Task directions.
Could all of the entries be written out exactly, with any pictures omitted?

◆ ◆ ◆ ◆ ◆ ◆ ◆

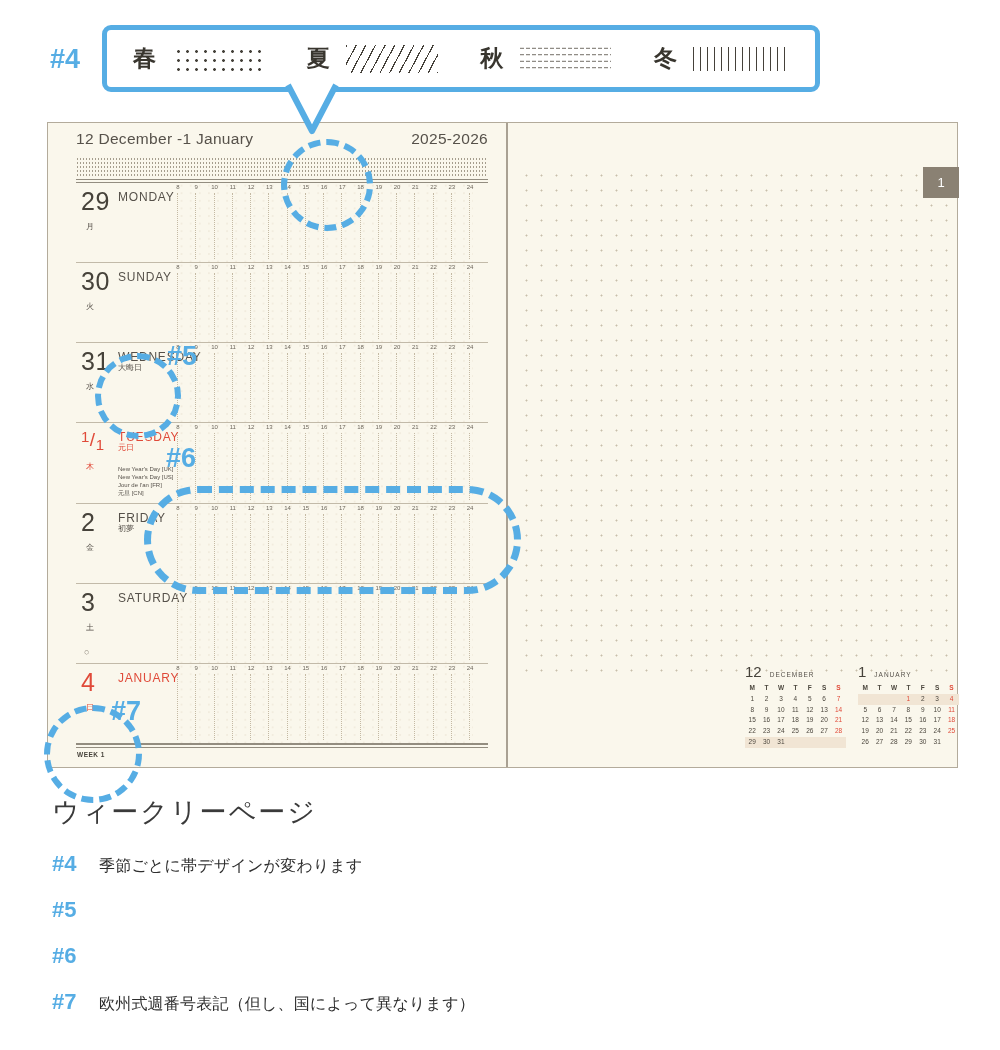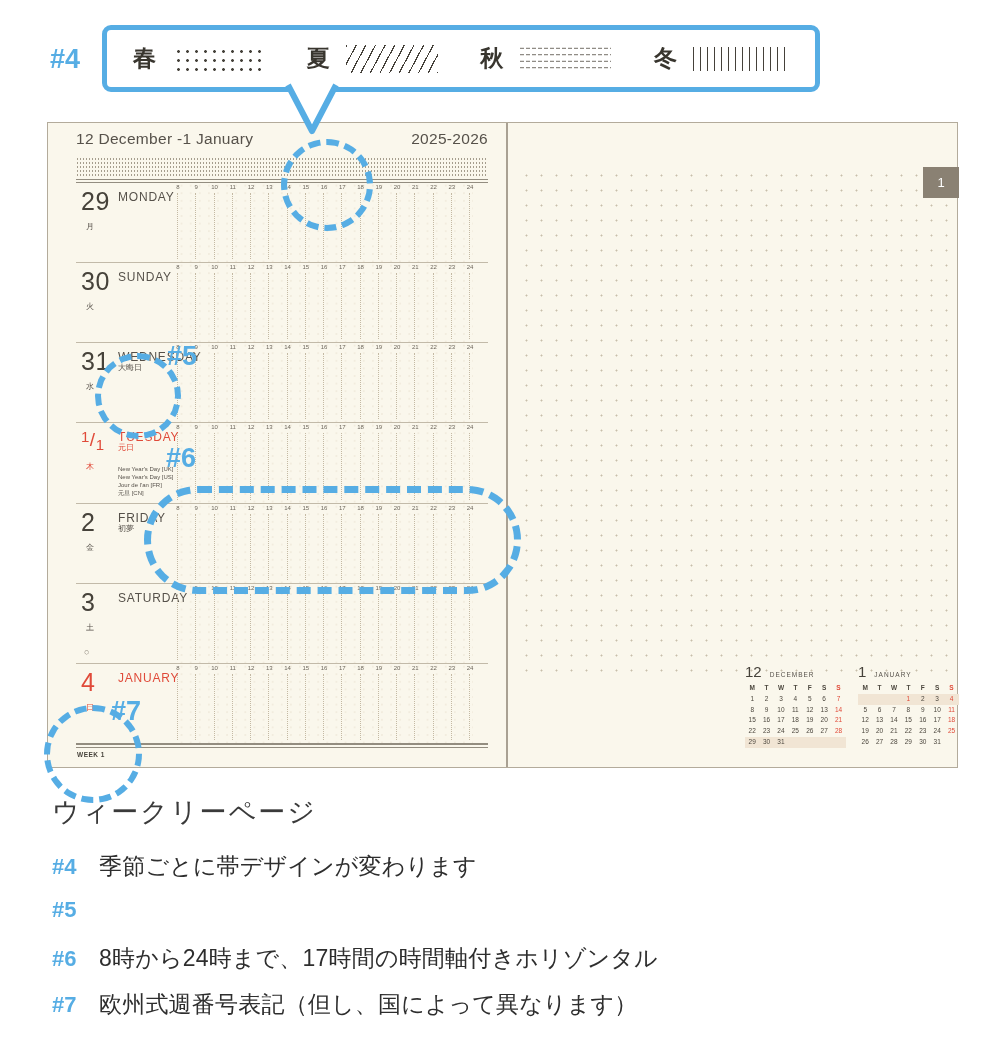--- a/index.html
+++ b/index.html
@@ -81,21 +81,21 @@
   .mc-grid{display:grid;grid-template-columns:repeat(7,14.4px);}
   .mc-cell{height:10.8px;font-size:6.5px;line-height:10.8px;text-align:center;color:#4c473e;}
   .mc-cell.hd{font-weight:bold;}
   .mc-cell.red{color:var(--red);}
   .mc-cell.hl{background:#f1e5d4;}
   
   #legend-title{position:absolute;left:52px;top:794px;font-size:27px;color:#3a3a3a;letter-spacing:2px;}
   #legend{position:absolute;left:52px;top:851px;}
   .legend-item{display:flex;align-items:baseline;height:30px;margin-bottom:16px;}
   .legend-hash{width:47px;font-size:22px;font-weight:bold;color:var(--blue);}
-  .legend-text{font-size:23px;color:#2e2e2e;letter-spacing:0.2px;}
+  .legend-text{font-size:16px;color:#2e2e2e;letter-spacing:0.2px;}
 </style>
 </head>
 <body style="--blue: #56ade4; --red: #e04a39; --paper: #faf7ec;">
 
 <div class="hash" id="hash4">#4</div>
 <div id="callout">
   <div class="season">
     <span class="season-kanji">春</span>
     <span class="swatch sw-spring"></span>
   </div>
@@ -692,20 +692,19 @@
     <span class="legend-hash">#4</span>
     <span class="legend-text">季節ごとに帯デザインが変わります</span>
   </div>
 
   <div class="legend-item">
     <span class="legend-hash">#5</span>
   </div>
 
   <div class="legend-item">
     <span class="legend-hash">#6</span>
-    <span class="legend-text">8時から24時まで、17時間の時間軸付きホリゾンタル</span>
   </div>
 
   <div class="legend-item">
     <span class="legend-hash">#7</span>
     <span class="legend-text">欧州式週番号表記（但し、国によって異なります）</span>
   </div>
 </div>
 
 </body></html>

◆ ◆ ◆ ◆ ◆ ◆ ◆

The answer.
--- a/index.html
+++ b/index.html
@@ -81,21 +81,21 @@
   .mc-grid{display:grid;grid-template-columns:repeat(7,14.4px);}
   .mc-cell{height:10.8px;font-size:6.5px;line-height:10.8px;text-align:center;color:#4c473e;}
   .mc-cell.hd{font-weight:bold;}
   .mc-cell.red{color:var(--red);}
   .mc-cell.hl{background:#f1e5d4;}
   
   #legend-title{position:absolute;left:52px;top:794px;font-size:27px;color:#3a3a3a;letter-spacing:2px;}
   #legend{position:absolute;left:52px;top:851px;}
   .legend-item{display:flex;align-items:baseline;height:30px;margin-bottom:16px;}
   .legend-hash{width:47px;font-size:22px;font-weight:bold;color:var(--blue);}
-  .legend-text{font-size:23px;color:#2e2e2e;letter-spacing:0.2px;}
+  .legend-text{font-size:16px;color:#2e2e2e;letter-spacing:0.2px;}
 </style>
 </head>
 <body style="--blue: #56ade4; --red: #e04a39; --paper: #faf7ec;">
 
 <div class="hash" id="hash4">#4</div>
 <div id="callout">
   <div class="season">
     <span class="season-kanji">春</span>
     <span class="swatch sw-spring"></span>
   </div>
@@ -692,20 +692,19 @@
     <span class="legend-hash">#4</span>
     <span class="legend-text">季節ごとに帯デザインが変わります</span>
   </div>
 
   <div class="legend-item">
     <span class="legend-hash">#5</span>
   </div>
 
   <div class="legend-item">
     <span class="legend-hash">#6</span>
-    <span class="legend-text">8時から24時まで、17時間の時間軸付きホリゾンタル</span>
   </div>
 
   <div class="legend-item">
     <span class="legend-hash">#7</span>
     <span class="legend-text">欧州式週番号表記（但し、国によって異なります）</span>
   </div>
 </div>
 
 </body></html>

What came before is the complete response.